(Version comparison data)
· · · ·
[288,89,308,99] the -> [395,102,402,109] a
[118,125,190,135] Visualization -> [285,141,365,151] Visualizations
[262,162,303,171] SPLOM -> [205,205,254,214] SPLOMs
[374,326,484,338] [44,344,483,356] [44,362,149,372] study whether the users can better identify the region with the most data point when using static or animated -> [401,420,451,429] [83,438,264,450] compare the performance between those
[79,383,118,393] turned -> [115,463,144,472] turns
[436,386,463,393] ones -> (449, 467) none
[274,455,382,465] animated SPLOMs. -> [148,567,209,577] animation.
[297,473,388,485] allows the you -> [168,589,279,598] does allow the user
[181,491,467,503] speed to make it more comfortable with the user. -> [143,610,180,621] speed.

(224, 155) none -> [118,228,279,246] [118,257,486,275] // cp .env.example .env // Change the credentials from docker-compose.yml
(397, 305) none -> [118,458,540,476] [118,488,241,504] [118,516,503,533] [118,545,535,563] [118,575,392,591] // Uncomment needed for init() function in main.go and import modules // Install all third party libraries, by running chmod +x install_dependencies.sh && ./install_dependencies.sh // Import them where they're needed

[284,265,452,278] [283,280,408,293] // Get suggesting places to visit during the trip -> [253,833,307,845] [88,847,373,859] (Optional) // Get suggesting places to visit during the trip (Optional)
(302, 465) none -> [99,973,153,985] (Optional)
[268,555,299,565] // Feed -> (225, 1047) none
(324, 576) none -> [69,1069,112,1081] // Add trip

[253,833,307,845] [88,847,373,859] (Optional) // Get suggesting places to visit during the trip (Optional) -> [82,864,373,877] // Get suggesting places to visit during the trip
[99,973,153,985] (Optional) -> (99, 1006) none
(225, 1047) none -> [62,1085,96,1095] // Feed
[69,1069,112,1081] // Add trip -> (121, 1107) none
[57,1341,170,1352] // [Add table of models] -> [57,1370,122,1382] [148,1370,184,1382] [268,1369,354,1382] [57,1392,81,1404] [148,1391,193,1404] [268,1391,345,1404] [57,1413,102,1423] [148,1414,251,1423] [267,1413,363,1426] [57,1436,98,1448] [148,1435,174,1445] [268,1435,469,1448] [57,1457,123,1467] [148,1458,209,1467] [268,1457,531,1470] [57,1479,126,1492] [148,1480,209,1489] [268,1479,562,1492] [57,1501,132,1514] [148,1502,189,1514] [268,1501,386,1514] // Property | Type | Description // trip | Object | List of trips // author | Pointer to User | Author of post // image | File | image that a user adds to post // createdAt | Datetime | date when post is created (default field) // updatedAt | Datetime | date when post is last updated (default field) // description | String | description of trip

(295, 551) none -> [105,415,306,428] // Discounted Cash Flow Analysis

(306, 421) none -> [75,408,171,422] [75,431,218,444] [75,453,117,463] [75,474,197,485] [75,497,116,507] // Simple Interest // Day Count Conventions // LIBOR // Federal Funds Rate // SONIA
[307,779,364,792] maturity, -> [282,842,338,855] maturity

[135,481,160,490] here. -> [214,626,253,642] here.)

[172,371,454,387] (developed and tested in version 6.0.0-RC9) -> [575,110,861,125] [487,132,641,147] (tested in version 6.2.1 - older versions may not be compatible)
· · · ·
What is needed is an exact copy of the entries from their first line down to the line with "[274,455,382,465] animated SPLOMs.", that line included, and nothing beyond it.

[288,89,308,99] the -> [395,102,402,109] a
[118,125,190,135] Visualization -> [285,141,365,151] Visualizations
[262,162,303,171] SPLOM -> [205,205,254,214] SPLOMs
[374,326,484,338] [44,344,483,356] [44,362,149,372] study whether the users can better identify the region with the most data point when using static or animated -> [401,420,451,429] [83,438,264,450] compare the performance between those
[79,383,118,393] turned -> [115,463,144,472] turns
[436,386,463,393] ones -> (449, 467) none
[274,455,382,465] animated SPLOMs. -> [148,567,209,577] animation.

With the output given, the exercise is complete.